O órgão vai ser subordinado ao Ministério do Turismo, mas terá um orçamento próprio. O recurso virá do Serviço Brasileiro de Apoio às Micro e Pequenas Empresas, o Sebrae. Agora, a agência tem 60 dias para fazer a publicação do estatuto.

Outra mudança é a queda de 25% para 7,9% no valor do imposto de renda retido na fonte sobre remessas para o exterior a partir de janeiro de 2020. De acordo com o ministério do Turismo, essa conquista vai assegurar a manutenção de 358,3 mil empregos em todo o país. No caso, a tributação vai incidir sobre a venda de pacotes de viagens para o exterior, na compra de passagens aéreas, entre outros.

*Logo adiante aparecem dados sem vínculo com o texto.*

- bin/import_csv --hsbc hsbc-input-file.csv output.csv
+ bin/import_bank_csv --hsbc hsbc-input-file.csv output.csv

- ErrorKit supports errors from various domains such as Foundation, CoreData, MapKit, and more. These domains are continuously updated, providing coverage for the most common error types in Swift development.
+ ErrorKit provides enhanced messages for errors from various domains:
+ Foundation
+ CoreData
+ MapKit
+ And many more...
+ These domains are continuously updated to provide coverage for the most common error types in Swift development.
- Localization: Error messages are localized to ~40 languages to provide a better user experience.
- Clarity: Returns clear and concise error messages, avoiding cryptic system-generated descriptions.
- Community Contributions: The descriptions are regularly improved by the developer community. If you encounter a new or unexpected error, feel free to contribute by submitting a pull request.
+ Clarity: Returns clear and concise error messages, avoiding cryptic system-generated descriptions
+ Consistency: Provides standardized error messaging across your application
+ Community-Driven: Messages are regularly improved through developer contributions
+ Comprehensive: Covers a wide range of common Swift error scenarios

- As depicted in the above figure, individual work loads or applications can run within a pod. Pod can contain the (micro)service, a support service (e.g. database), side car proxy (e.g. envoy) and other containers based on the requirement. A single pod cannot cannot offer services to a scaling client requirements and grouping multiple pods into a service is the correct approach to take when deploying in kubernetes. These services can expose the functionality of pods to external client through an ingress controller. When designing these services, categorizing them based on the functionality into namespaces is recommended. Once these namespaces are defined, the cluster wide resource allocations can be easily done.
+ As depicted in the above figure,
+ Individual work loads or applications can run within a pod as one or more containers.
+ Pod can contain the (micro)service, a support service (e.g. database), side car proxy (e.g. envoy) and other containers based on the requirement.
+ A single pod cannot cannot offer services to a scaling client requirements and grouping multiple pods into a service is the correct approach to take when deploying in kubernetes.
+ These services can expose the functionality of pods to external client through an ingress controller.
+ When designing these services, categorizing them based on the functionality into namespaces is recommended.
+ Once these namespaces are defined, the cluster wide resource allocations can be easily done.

Na avaliação do ministro do Turismo Marcelo Álvaro Antônio, as medidas representam mais um passo da pasta em busca de mercados mais atrativos e competitivos.
 

TEC./SONORA: ministro do Turismo, Marcelo Álvaro Antônio.

“O nosso objetivo é tentar, através de ações e medidas do governo, obviamente algumas propostas pelo ministério de Infraestrutura, reduzir o custo Brasil. Nós queremos fazer com que as viagens no Brasil se tornem mais baratas. Em função disso, a medida provisória é uma ação importante nesse sentido.”
 

LOC.: A Medida Provisória ainda vai passar por análise na comissão mista do Congresso Nacional, que vai ser presidida por um senador. Já o relator da MP na comissão vai ser um deputado. Os nomes ainda vão ser indicados. Se for aprovado na comissão, o relatório aprovado será votado posteriormente nos plenários da Câmara dos Deputados e do Senado.

O prazo para apresentação de emendas vai até o dia 3 de dezembro. No caso, se for aprovada sem alterações nas duas Casas, a MP é promulgada pelo Congresso. Havendo alteração, precisa ser enviada ao presidente da República para sanção ou veto.